- Episode no.: Season 3 Episode 20
- Directed by: Clark Mathis
- Story by: Thomas Ian Griffith; Rob Wright;
- Teleplay by: Sean Calder
- Cinematography by: Eliot Rockett
- Editing by: George Pilkinton
- Production code: 320
- Original air date: May 2, 2014
- Running time: 42 minutes

Guest appearances
- Michael Graziadei as Ken; Karissa Lee Staples as Donna O'Hara;

Episode chronology
| ← Previous "The Law of Sacrifice" | Next → "The Inheritance" |
- Grimm season 3

= My Fair Wesen =

"My Fair Wesen" is the 20th episode of season 3 of the supernatural drama television series Grimm and the 64th episode overall, which premiered on May 2, 2014, on the cable network NBC. The episode was written by Sean Calder from a story by Thomas Ian Griffith and Rob Wright, and was directed by Clark Mathis.

==Plot==
Opening quote: "No longer a dark, gray bird, ugly and disagreeable to look at, but a graceful and beautiful swan."

Trubel (Jacqueline Toboni) is introduced to Juliette (Bitsie Tulloch) as yet another Grimm, much to her surprise and Nick (David Giuntoli) states that she will live with them for a short time in order to introduce her to the Wesen world.

In an upscale store, a group of women distract the clerks so they can steal clothes and jewelry. One of them, Cammy (Kiah Stern) almost gets caught then fails to meet them at their rendezvous point.
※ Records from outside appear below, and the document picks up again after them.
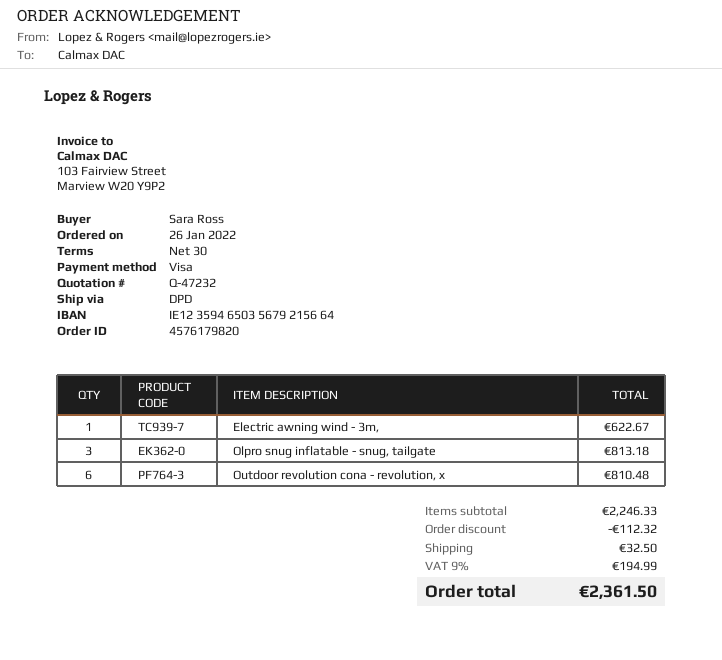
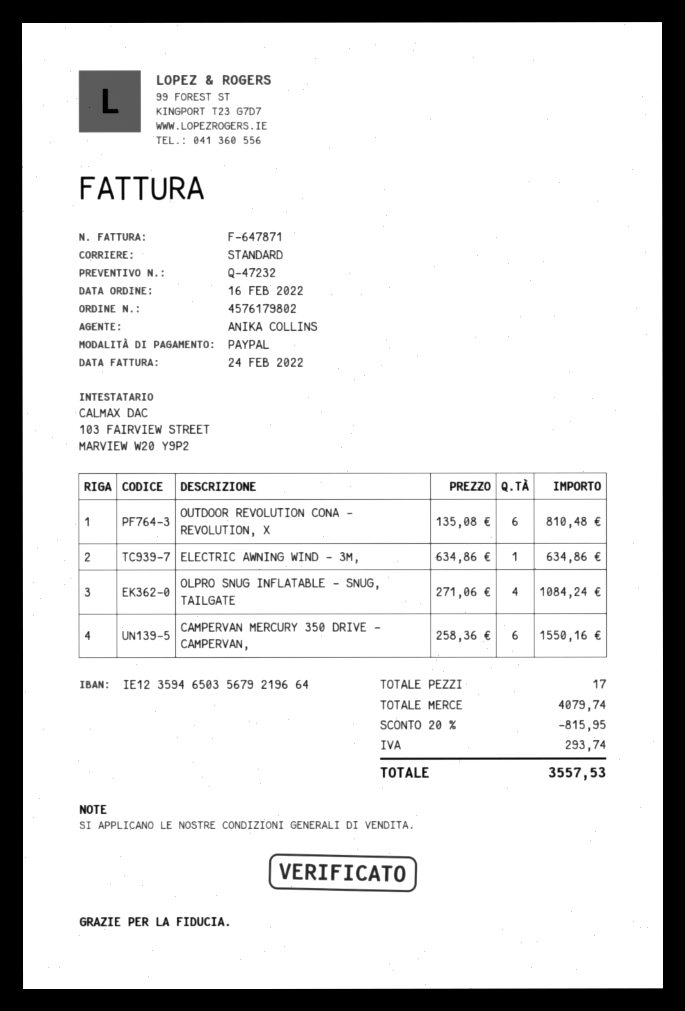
order number: 4576179820 -> 4576179802
order date: 2022-01-26 -> 2022-02-16
payment method: Visa -> PayPal
bank account: IE12359465035679215664 -> IE12359465035679219664
shipping method: DPD -> standard
Electric awning wind - 3m,: 1 for 622.67 -> 1 for 634.86
Olpro snug inflatable - snug, tailgate: 3 for 813.18 -> 4 for 1084.24
CAMPERVAN MERCURY 350 DRIVE - CAMPERVAN,: none -> 6 for 1550.16
subtotal: 2246.33 -> 4079.74
discount: 112.32 -> 815.95
shipping: 32.50 -> none
tax: 194.99 -> 293.74
total: 2361.50 -> 3557.53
The rest of the girls meet up at a warehouse with a smarmy, controlling guy named Ken (Michael Graziadei) who inspects the merchandise disapprovingly. Cammy eventually shows up there in a panic but Ken is upset at Cammy's late arrival (& for getting detected stealing previously), woges into a Lebensauger and kills her by sucking her blood dry, as the other three cower in silence.

Renard (Sasha Roiz) places Adalind (Claire Coffee) in a hotel suite for safety and at her plea, he decides to stay with her overnight.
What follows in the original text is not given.